(SOURCE INFORMATION Opens)
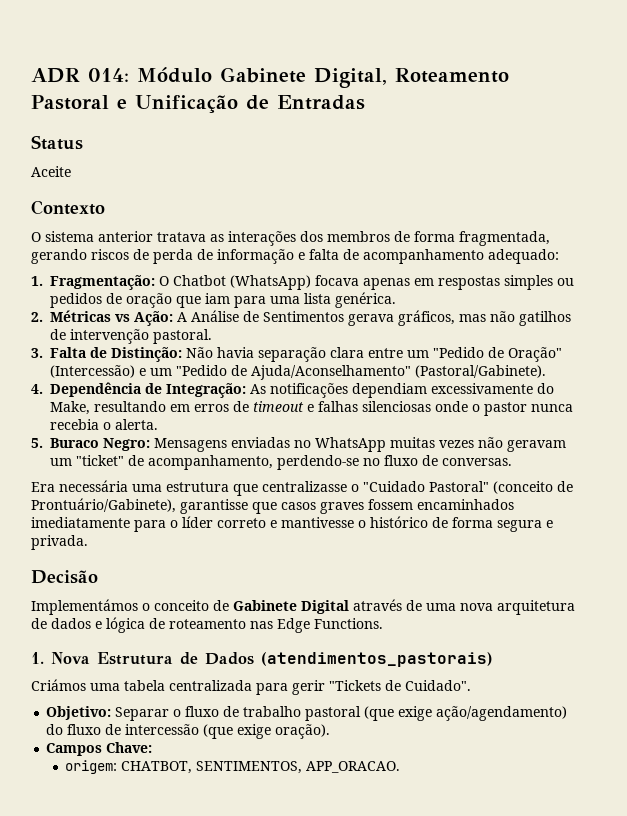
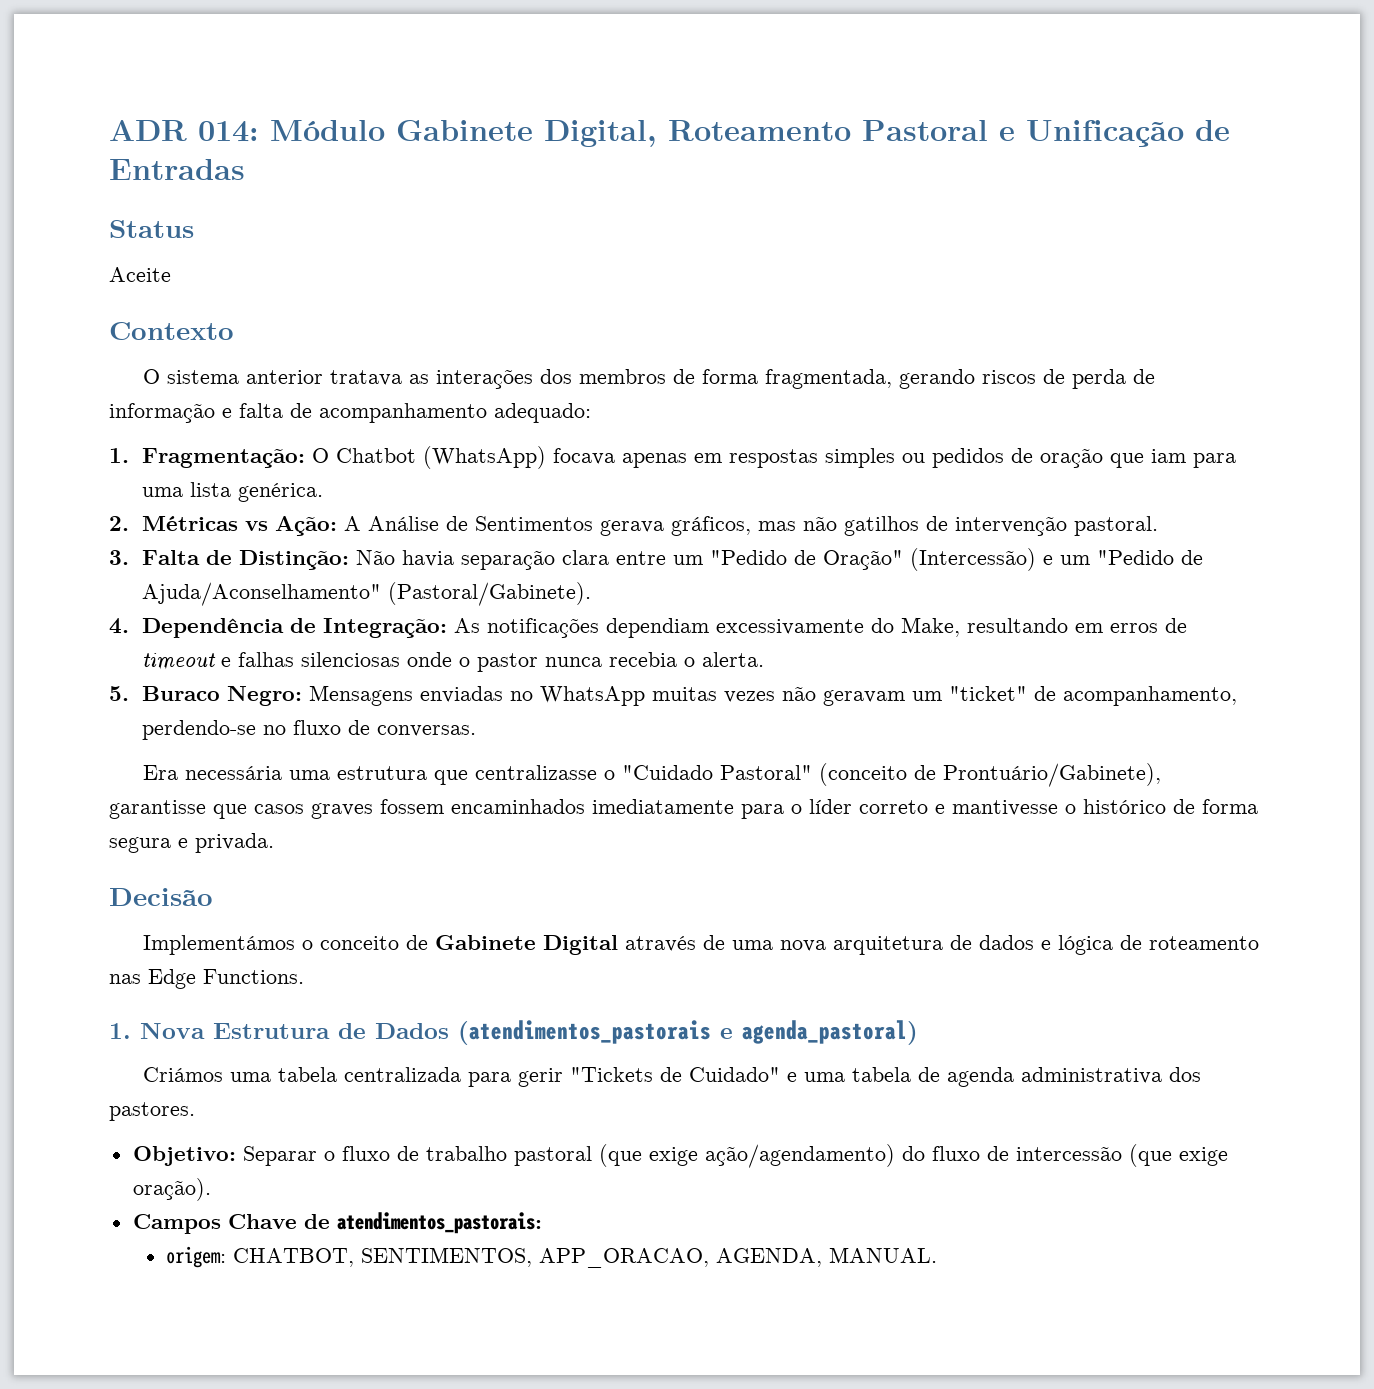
- 1. Nova Estrutura de Dados (atendimentos_pastorais)
+ 1. Nova Estrutura de Dados (atendimentos_pastorais e agenda_pastoral)
- Criámos uma tabela centralizada para gerir "Tickets de Cuidado".
+ Criámos uma tabela centralizada para gerir "Tickets de Cuidado" e uma tabela de agenda administrativa dos pastores.
- Campos Chave:
+ Campos Chave de atendimentos_pastorais:
- origem: CHATBOT, SENTIMENTOS, APP_ORACAO.
+ origem: CHATBOT, SENTIMENTOS, APP_ORACAO, AGENDA, MANUAL.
(SOURCE INFORMATION Closes)
# EXERCISE BRIEF
Lines holding the string "Dados" are the answer; copy each one from the listing above.

# TASK ANSWER
- 1. Nova Estrutura de Dados (atendimentos_pastorais)
+ 1. Nova Estrutura de Dados (atendimentos_pastorais e agenda_pastoral)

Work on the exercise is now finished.